→ **Aim of the exercise**
Write out each line from the data below that includes the word "употребляетъ".

*** Records shown ***

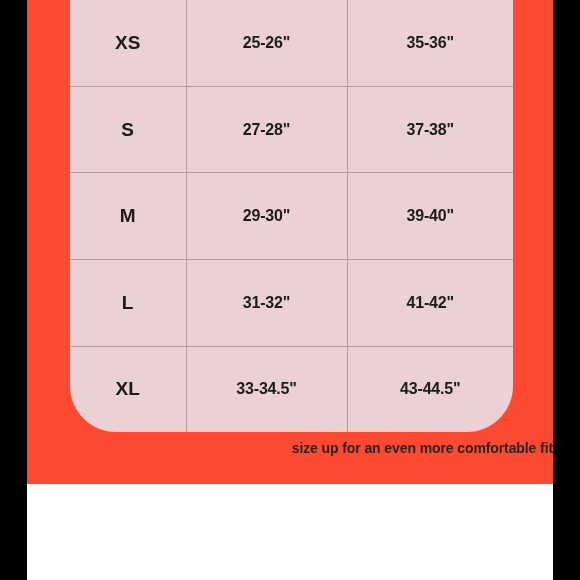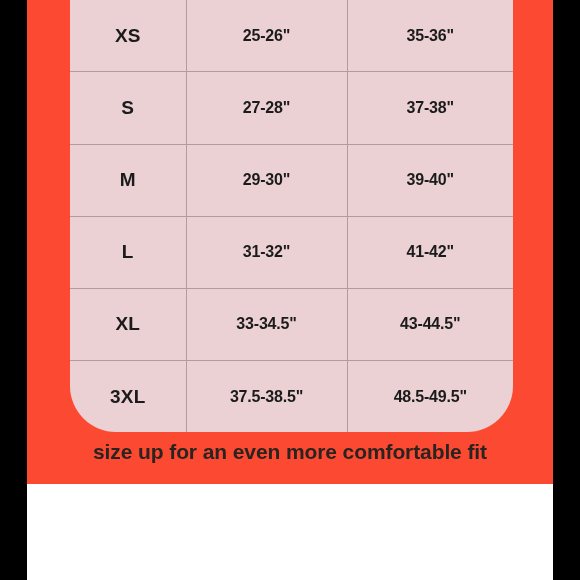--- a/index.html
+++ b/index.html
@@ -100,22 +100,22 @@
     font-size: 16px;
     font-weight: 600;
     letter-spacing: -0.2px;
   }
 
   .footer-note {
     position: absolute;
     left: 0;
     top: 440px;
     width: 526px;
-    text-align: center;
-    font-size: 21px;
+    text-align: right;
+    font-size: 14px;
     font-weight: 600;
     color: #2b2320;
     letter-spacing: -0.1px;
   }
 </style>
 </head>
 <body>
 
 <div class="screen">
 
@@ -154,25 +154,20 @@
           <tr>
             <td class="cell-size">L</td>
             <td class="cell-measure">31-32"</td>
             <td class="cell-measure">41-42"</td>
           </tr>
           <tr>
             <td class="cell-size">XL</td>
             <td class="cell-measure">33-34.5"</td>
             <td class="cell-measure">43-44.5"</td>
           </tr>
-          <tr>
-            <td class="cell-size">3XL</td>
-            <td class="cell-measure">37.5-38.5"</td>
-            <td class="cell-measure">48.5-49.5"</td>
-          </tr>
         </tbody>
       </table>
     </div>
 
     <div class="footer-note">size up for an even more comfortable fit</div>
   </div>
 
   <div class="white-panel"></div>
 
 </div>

*** End of Records shown ***
*** Records shown ***

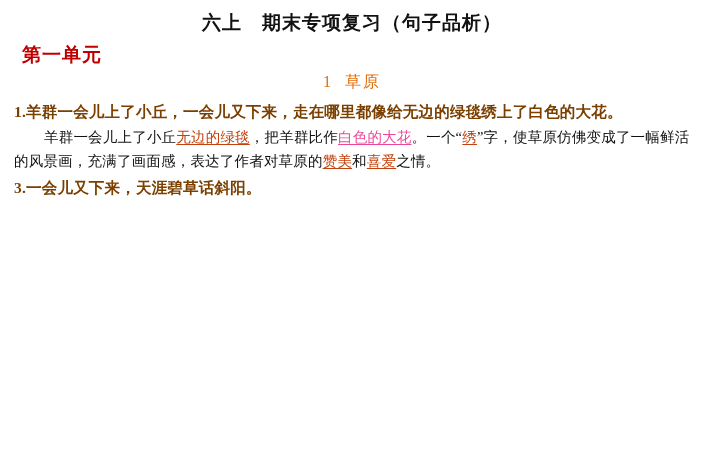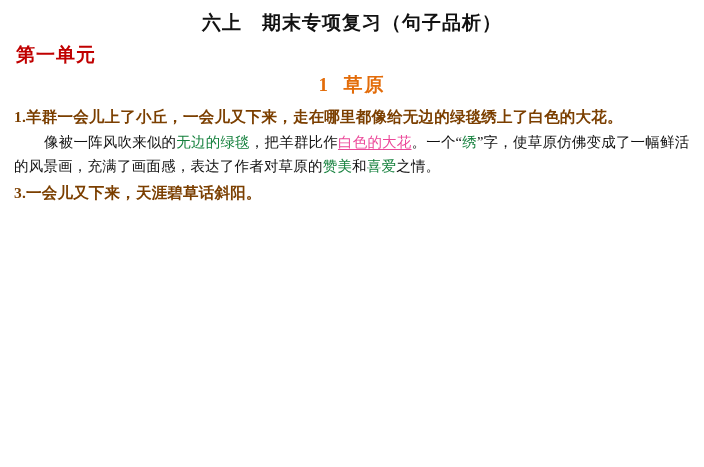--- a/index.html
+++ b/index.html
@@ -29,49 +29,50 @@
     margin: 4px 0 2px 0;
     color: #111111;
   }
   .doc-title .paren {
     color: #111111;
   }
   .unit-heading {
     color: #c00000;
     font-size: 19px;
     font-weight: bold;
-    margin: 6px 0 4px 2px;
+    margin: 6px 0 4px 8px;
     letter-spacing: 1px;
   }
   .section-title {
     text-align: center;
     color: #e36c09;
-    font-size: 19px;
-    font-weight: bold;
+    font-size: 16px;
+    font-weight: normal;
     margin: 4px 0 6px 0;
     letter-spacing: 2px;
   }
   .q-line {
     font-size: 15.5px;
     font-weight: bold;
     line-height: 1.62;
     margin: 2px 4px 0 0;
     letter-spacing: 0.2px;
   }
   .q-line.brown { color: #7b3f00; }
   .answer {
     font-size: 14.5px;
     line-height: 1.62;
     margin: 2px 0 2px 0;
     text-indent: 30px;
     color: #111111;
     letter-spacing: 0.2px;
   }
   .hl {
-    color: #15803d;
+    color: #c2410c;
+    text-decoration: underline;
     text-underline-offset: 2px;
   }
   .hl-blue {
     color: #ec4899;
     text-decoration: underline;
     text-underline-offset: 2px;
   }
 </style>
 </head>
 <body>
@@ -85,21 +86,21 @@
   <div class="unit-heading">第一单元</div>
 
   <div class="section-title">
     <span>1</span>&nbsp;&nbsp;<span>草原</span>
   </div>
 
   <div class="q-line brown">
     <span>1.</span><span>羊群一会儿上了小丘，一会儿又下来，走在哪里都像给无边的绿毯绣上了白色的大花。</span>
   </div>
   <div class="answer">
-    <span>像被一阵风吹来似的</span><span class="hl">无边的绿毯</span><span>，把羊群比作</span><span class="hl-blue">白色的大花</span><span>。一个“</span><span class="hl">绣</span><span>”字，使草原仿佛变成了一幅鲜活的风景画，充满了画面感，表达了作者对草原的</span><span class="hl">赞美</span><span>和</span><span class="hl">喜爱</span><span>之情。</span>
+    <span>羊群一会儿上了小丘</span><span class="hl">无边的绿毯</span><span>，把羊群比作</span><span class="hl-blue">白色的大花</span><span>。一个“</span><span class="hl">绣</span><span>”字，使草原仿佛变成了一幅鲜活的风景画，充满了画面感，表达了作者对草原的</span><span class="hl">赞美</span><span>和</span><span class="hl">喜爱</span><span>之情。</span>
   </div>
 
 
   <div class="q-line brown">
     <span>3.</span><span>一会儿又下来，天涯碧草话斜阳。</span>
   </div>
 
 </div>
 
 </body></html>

*** End of Records shown ***
*** Records shown ***

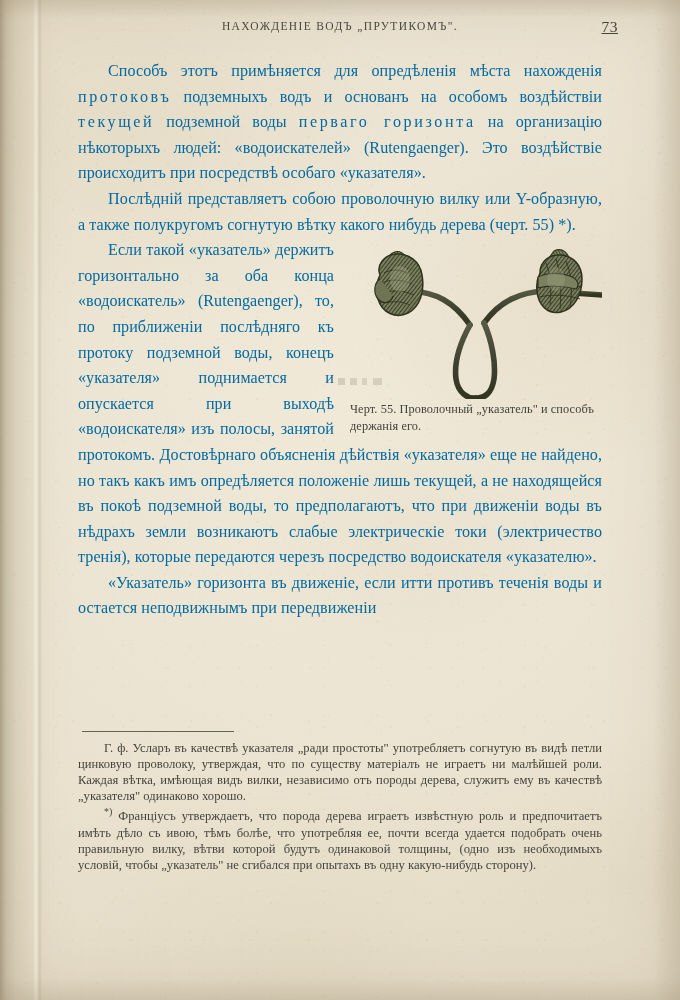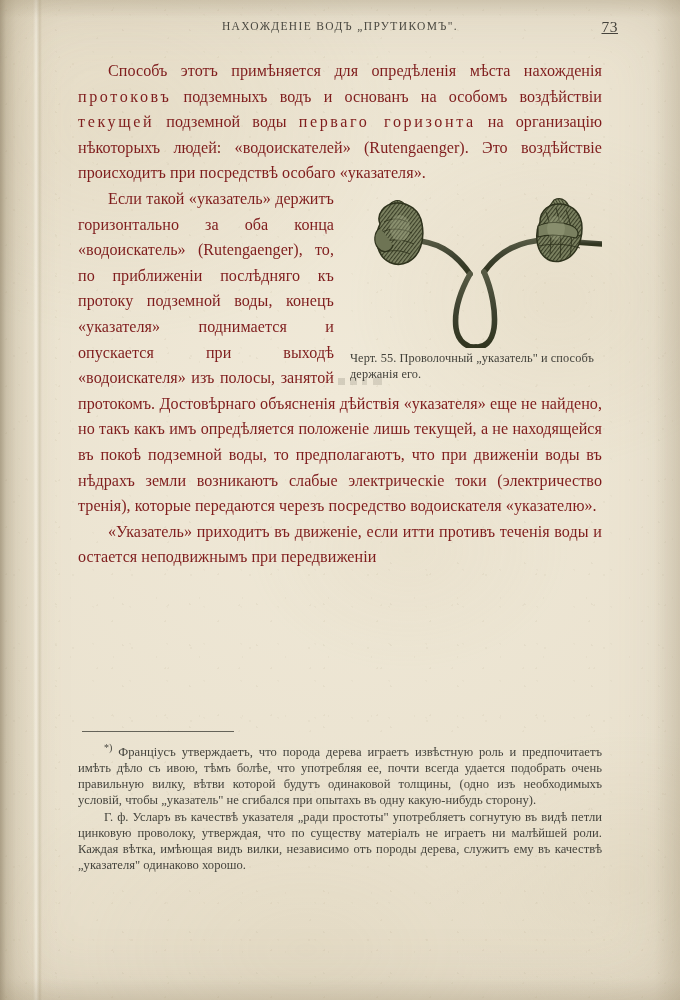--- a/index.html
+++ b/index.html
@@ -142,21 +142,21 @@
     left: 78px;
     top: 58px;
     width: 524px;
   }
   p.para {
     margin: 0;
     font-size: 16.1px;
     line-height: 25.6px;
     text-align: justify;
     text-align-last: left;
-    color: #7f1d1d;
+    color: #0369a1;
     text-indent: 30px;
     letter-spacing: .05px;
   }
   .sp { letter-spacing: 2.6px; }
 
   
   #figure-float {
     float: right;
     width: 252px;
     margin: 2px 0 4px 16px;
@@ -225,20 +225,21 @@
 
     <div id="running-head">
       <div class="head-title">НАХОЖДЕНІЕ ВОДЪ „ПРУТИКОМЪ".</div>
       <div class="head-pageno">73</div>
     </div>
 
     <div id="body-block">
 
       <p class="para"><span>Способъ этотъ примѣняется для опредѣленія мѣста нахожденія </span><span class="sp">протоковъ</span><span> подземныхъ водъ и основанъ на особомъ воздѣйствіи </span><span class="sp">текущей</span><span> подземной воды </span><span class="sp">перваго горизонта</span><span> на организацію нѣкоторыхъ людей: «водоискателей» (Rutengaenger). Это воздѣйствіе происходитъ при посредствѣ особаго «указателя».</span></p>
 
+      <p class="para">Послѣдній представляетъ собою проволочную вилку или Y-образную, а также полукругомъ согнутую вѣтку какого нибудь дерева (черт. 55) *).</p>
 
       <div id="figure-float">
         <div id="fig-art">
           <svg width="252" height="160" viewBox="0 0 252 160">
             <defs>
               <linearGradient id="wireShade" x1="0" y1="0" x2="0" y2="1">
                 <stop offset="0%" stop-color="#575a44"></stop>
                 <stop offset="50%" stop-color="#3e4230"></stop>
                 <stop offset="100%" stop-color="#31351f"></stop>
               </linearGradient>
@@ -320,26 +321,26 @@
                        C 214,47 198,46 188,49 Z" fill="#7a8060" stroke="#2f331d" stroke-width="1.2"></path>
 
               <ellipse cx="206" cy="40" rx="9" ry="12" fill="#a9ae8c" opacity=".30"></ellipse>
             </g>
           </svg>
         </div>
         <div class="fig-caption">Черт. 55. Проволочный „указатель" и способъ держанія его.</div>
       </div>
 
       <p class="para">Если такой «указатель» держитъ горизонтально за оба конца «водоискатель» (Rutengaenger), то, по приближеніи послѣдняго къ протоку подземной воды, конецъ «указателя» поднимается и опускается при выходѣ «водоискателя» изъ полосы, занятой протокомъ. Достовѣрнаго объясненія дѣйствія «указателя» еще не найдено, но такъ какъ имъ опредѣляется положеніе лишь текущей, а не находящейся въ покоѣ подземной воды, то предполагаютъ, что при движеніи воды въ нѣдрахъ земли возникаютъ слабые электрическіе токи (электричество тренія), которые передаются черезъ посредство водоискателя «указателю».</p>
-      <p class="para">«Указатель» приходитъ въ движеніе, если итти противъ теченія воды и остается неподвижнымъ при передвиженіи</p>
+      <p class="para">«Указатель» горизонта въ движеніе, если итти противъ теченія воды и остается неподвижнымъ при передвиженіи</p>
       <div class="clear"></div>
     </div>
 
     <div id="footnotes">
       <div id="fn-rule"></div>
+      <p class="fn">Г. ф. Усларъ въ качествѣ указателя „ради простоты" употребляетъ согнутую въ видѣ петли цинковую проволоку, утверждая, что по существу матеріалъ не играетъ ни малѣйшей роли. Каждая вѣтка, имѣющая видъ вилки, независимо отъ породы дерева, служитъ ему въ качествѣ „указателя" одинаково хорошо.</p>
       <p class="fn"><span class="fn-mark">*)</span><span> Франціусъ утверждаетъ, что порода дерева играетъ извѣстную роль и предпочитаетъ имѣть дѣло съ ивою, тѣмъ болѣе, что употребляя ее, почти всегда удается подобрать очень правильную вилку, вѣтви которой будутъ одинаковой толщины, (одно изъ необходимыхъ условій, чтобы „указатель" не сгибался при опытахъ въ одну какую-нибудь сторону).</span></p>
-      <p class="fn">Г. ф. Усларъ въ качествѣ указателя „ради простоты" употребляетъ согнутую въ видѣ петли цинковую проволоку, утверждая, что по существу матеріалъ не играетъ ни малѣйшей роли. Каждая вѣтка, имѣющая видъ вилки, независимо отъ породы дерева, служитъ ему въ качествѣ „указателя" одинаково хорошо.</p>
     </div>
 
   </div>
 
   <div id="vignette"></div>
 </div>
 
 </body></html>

*** End of Records shown ***

→ **Task output**
+      <p class="fn">Г. ф. Усларъ въ качествѣ указателя „ради простоты" употребляетъ согнутую въ видѣ петли цинковую проволоку, утверждая, что по существу матеріалъ не играетъ ни малѣйшей роли. Каждая вѣтка, имѣющая видъ вилки, независимо отъ породы дерева, служитъ ему въ качествѣ „указателя" одинаково хорошо.</p>
-      <p class="fn">Г. ф. Усларъ въ качествѣ указателя „ради простоты" употребляетъ согнутую въ видѣ петли цинковую проволоку, утверждая, что по существу матеріалъ не играетъ ни малѣйшей роли. Каждая вѣтка, имѣющая видъ вилки, независимо отъ породы дерева, служитъ ему въ качествѣ „указателя" одинаково хорошо.</p>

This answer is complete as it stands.